Another knock at the door. Tired squander in an endless pacing of flesh. Strawman enters and nods at the Recessed Figure. “Hey bro.”

“Good to see you, man.” The Recessed Figure plugs the coffee grinder into the wall. “You got any ciggys?”

Idiot Boy points under the table and says “Ahh” with his mouth.

The Recessed Figure empties it into the coffee grinder. The device whirs into motion, creating a centrifugal blur, a mechanical and headless hypnotic repeat.

Idiot Boy and Coffin Cat look for horror movies to watch. The Recessed Figure empties the contents of the coffee grinder onto a metal tray. Strawman repacks it into a ****. White smoke fills the empty column, moves in slow motion like an oceanic rip a mile off coast, surface seething with quiet, impenetrable violence.

Idiot Boy refuses the first round. It’s never done him any good. Face turned to smoke and the wretched weight of a tongue that refuses to speak. Headless carry-on as time ticks through the clock face.

The door bursts open. Everybody turns as Manic Refusal or the Loud Person saunters in.

“I can’t believe it. I can’t ******* believe it. They’re selling me off!” the Loud Person says in exasperation. “First time back in New Zealand in five years and they do this to me!”

“What? What’s happened?” Strawman asks.

“Some rich ****** in Australia has bought me as his wife. I knew it, I knew if I came back, my parents wouldn’t let me leave again. Whole ******* thing arranged!” the Loud Person laughs bitterly, before hitting the ****.

“Oomph, that’s rough,” Coffin Cat quips from the side.

“No, you don’t even understand. This is the first time back, the first time back in five years, and I’m being sold to off some rich ****** who owns all the banks in Australia.”

“But like, who is this guy?” Strawman asks, pointing.

“And he’s been reading all my profiles. He has access to all my information. I don’t even have control over my Facebook profile. Grand Larson’s logged in as me, posting for me,” the Loud Person continues. “I met him once in Australia, clubbing, and now he’s tracked and bought me.”

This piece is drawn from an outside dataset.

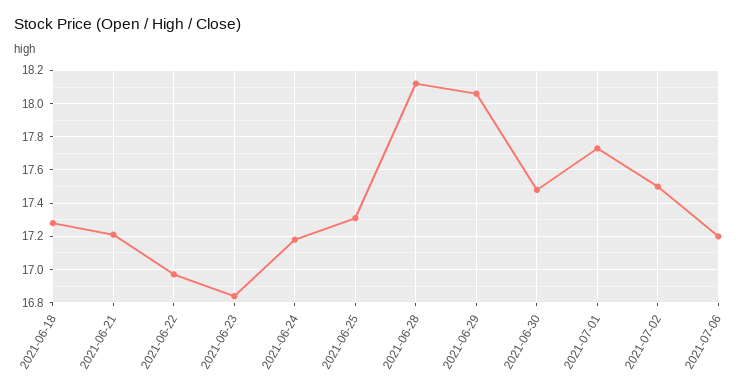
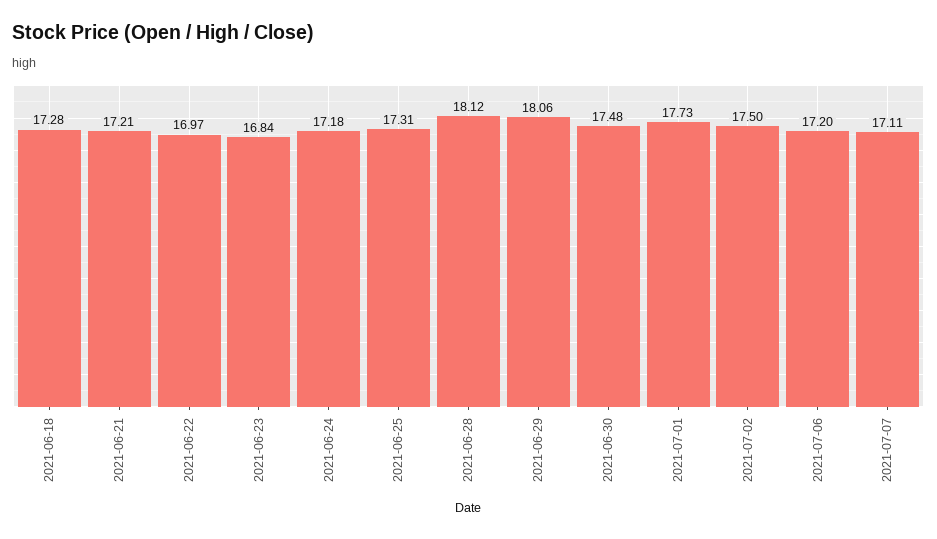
2021-07-07: none -> 17.11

“That’s creepy as ****,” Idiot Boy says.

“So he’s not a complete stranger?” Strawman asks.

“I can’t believe it. I can’t ******* believe it. First time back in five years and I’m being sold off!”

Idiot Boy decides one hit from the **** wouldn’t be so bad. He packs the cone with chop, lights and inhales. Smoke rushes through the glass channel, a swirl of white ether, more than he’d expected. He quickly passes the **** to Coffin Cat, before collapsing onto the bed, eyes closed. A suffocating sensation fills his body. He sinks into the chasm of himself, further and further into an impossible, infinite depth.

“Still working at . . . ?”

“Yeah, yeah. Management. Hospital. You?”

“Like, property. Motions.”

“Subcontracting? Intonements?”

“Yeah, yeah.”

“Mmm.”

Idiot Boy doesn’t know what’s going on. He feels sick and tries to get Coffin Cat’s attention, but cannot move his body.

“Come on. Sell me drugs, Strawman.”

“Nah. I don’t deal drugs. I don’t deal drugs.”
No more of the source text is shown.